Editorial Archive

Elliot P. Skinner

1924 — 2007 · Trinidad-born anthropologist and diplomat; the first African American Career Ambassador of the United States Foreign Service, in 1978; Ambassador to the Republic of Upper Volta from 1966 to 1969

Elliott Percival Skinner was born on the twentieth of June 1924 at Port of Spain, Trinidad, the son of an East-Indian-Trinidadian and Black-Trinidadian household of the Port of Spain Maraval district. He was raised in the bilingual French-and-English Catholic Afro-Trinidadian community of the late colonial period.

He emigrated to New York at sixteen in 1940 with his family at the closing year of the British Caribbean migration to the United States. He was placed at the New York City schools and at the New York University, where he served as a Caribbean-American post-war social-sciences student until called up to the United States Army in 1943.

He served the United States Army from 1943 to 1946 in the Pacific Theatre of Operations as a non-commissioned officer in the segregated 93rd Infantry Division. He took the bachelor’s in anthropology at New York University in 1951 magna cum laude, and the doctor of philosophy in anthropology at Columbia University in 1955 — the first African American to receive the Ph.D. in cultural anthropology from Columbia.

He completed at Columbia in 1955 the doctoral dissertation The Mossi of the Upper Volta — on the principal Mossi-Burkinabé political-and-economic anthropology — under Charles Wagley. The dissertation was published in 1964 as The Mossi of the Upper Volta: The Political Development of a Sudanese People at the Stanford University Press — the principal English-language Mossi political anthropology of the period.

He was hired in 1955 by the New York University as instructor of anthropology and rose by 1959 to professor.
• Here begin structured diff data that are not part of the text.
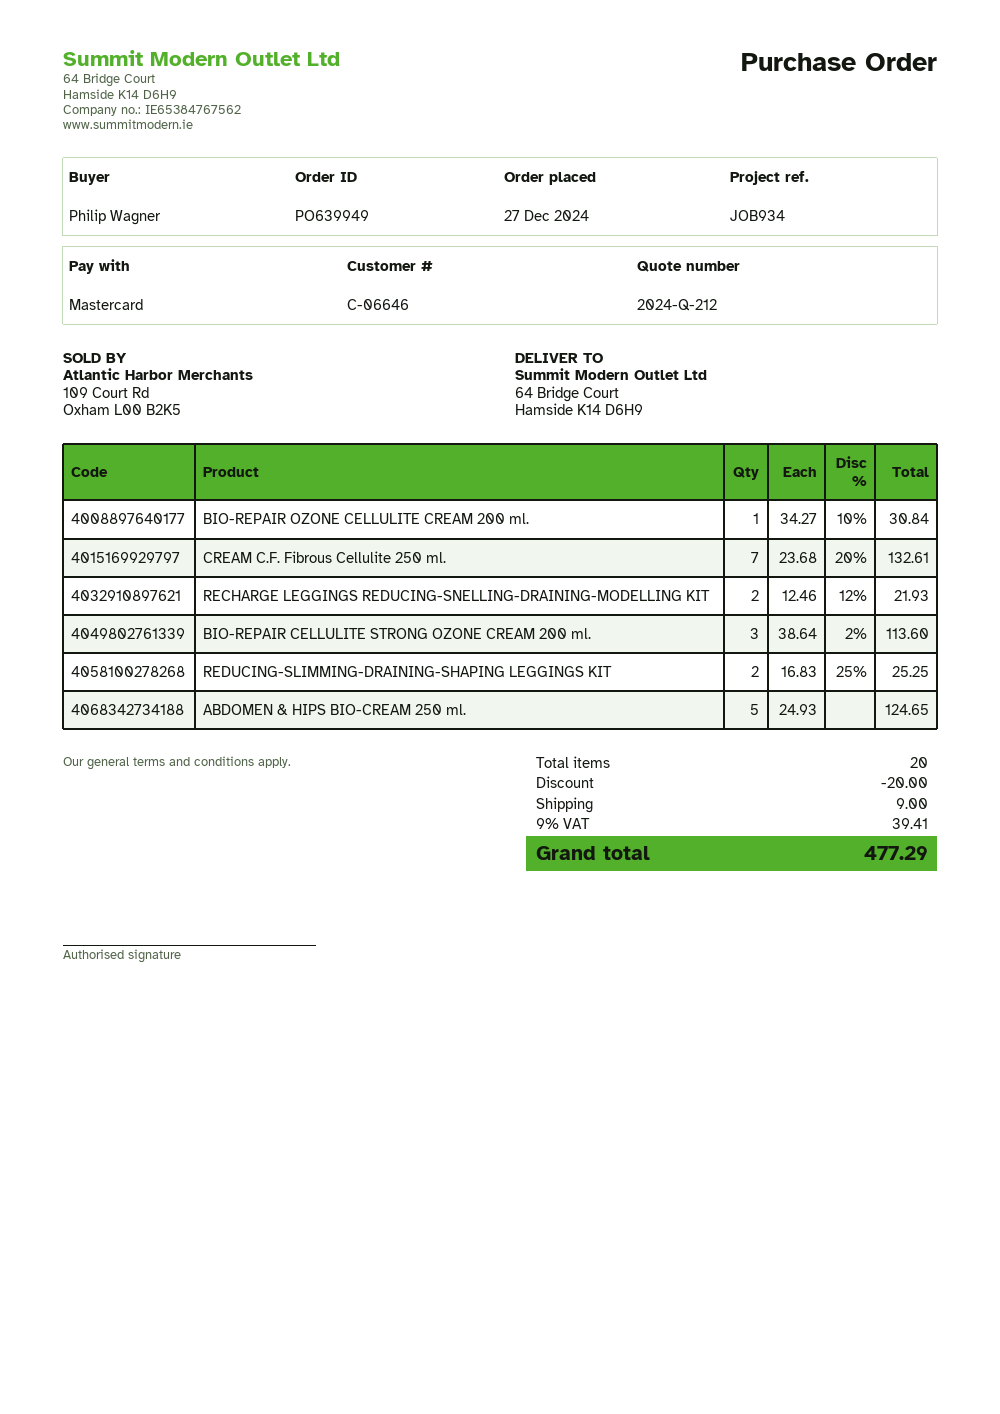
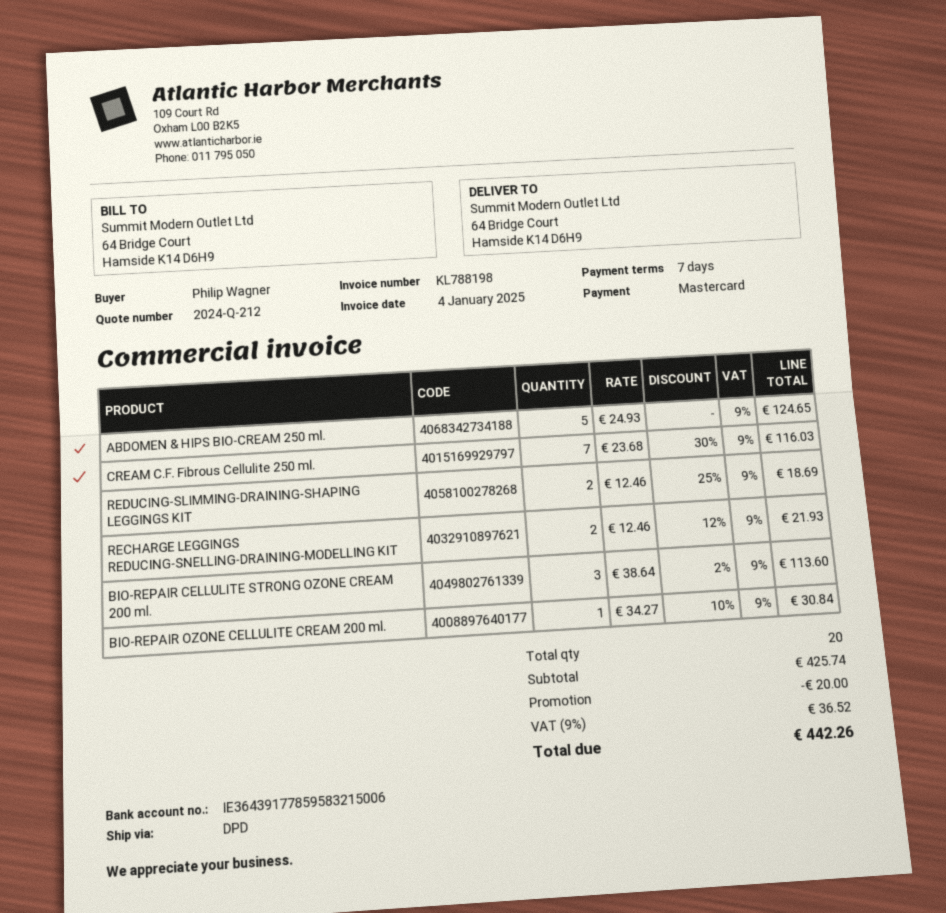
CREAM C.F. Fibrous Cellulite 250 ml.: 7 x 23.68 - 20% = 132.61 -> 7 x 23.68 - 30% = 116.03
REDUCING-SLIMMING-DRAINING-SHAPING LEGGINGS KIT: 2 x 16.83 - 25% = 25.25 -> 2 x 12.46 - 25% = 18.69
shipping: 9.00 -> none
tax: 9% = 39.41 -> 9% = 36.52
total: 477.29 -> 442.26

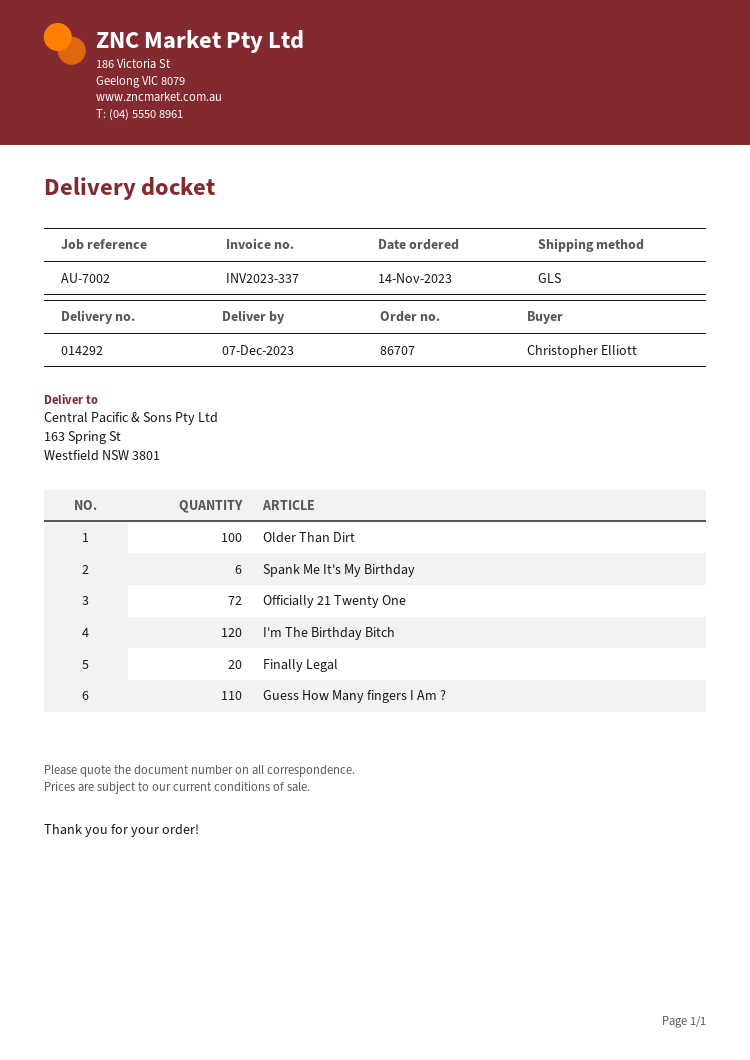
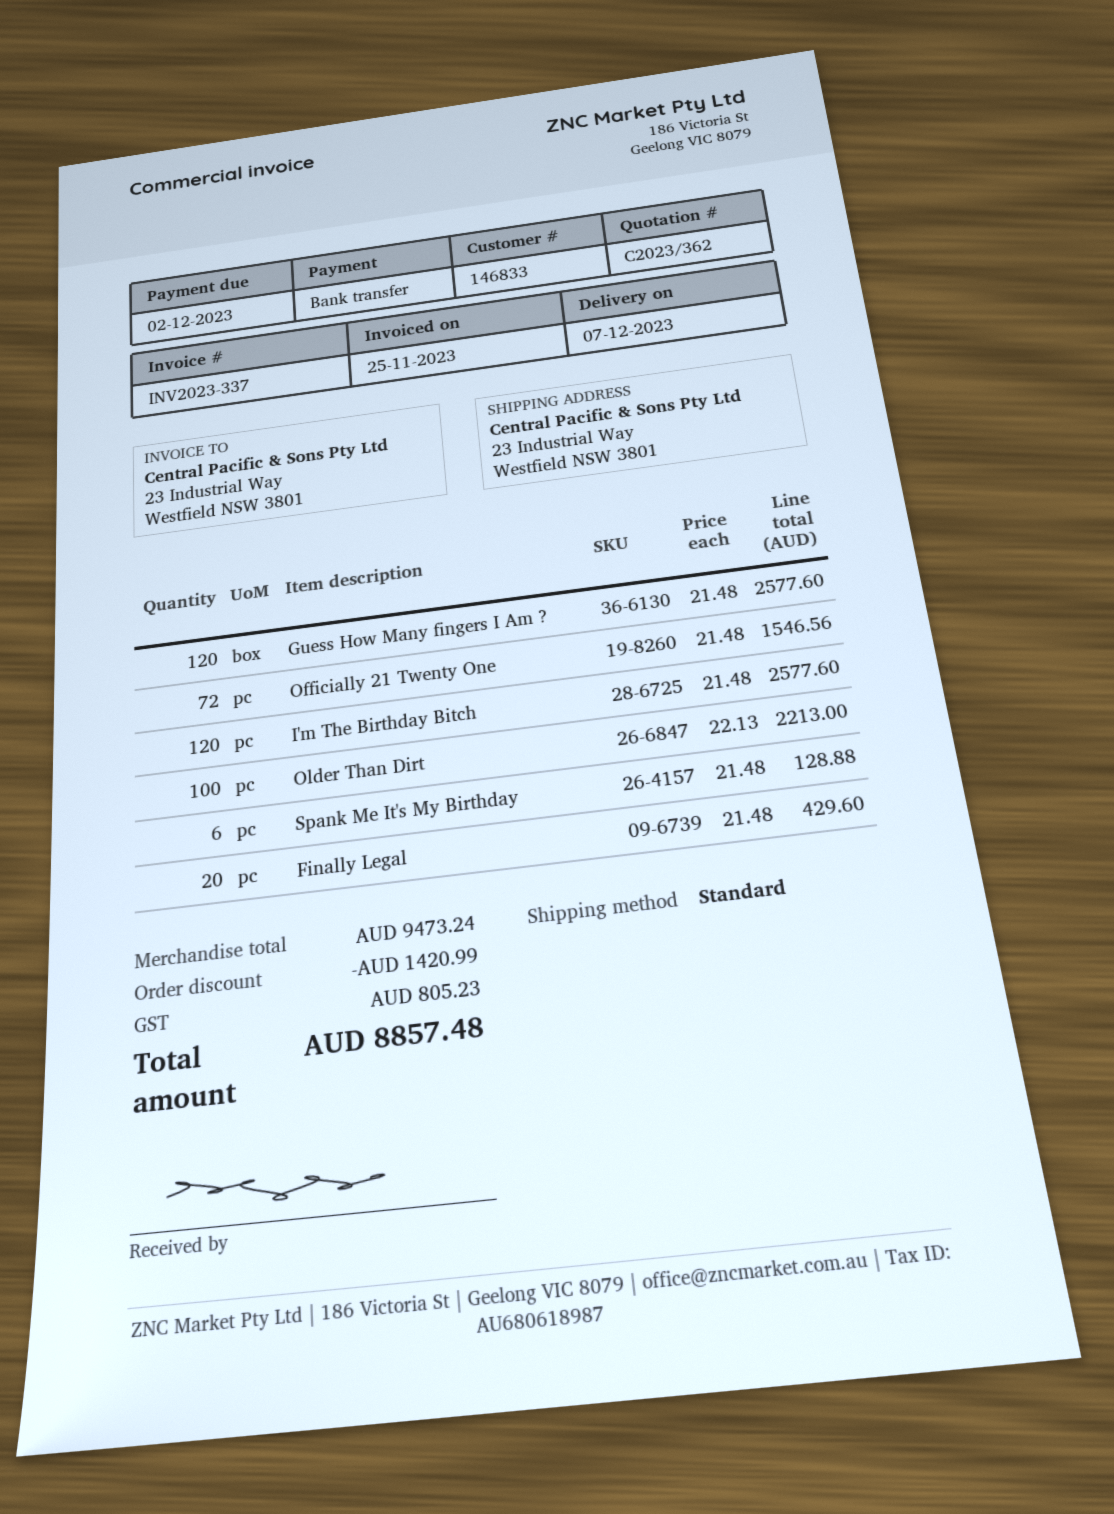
shipping method: GLS -> standard
ship to: 163 Spring St, Westfield NSW 3801 -> 23 Industrial Way, Westfield NSW 3801
Guess How Many fingers I Am ?: 110 -> 120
He moved in 1962 to Columbia University as professor of anthropology and held the Columbia chair for the next thirty-five years — the longest Black-occupied chair at Columbia University in the period.

He was nominated by President Lyndon Johnson on the seventeenth of June 1966 as Ambassador to the Republic of Upper Volta — subsequently the Republic of Burkina Faso — and was confirmed by the Senate on the twentieth of June 1966. He presented his credentials at Ouagadougou on the seventh of December 1966.

He served the Upper Volta Embassy across the principal United States diplomatic engagement with the closing years of the General Sangoulé Lamizana régime at Ouagadougou from 1966 to 1969. He was the principal United States diplomatic representative at the Upper Volta of the closing years of the United States Peace Corps Upper Volta operation and the United States Agency for International Development at the small West African Sahel.

He was named in February 1978 a Career Ambassador of the United States Foreign Service — the first African American to attain the rank of Career Ambassador in the history of the Foreign Service. He took the Career Ambassador rank as a State Department personnel-administration appointment rather than as a continuing diplomatic-mission appointment.

He returned to Columbia University in 1969 as the Franz Boas Professor of Anthropology — the senior anthropology chair at Columbia, named after the founder of the Columbia anthropology department — and held the Boas chair for twenty-six years until 1995.

He published across the post-Upper-Volta Columbia period the principal works on the Mossi-Burkinabé and the African-American international-relations — among them African Urban Life (1974), The Restless Africans (1977), Beyond Constructive Engagement (1986), and African Americans and U.S. Policy Towards Africa (1992).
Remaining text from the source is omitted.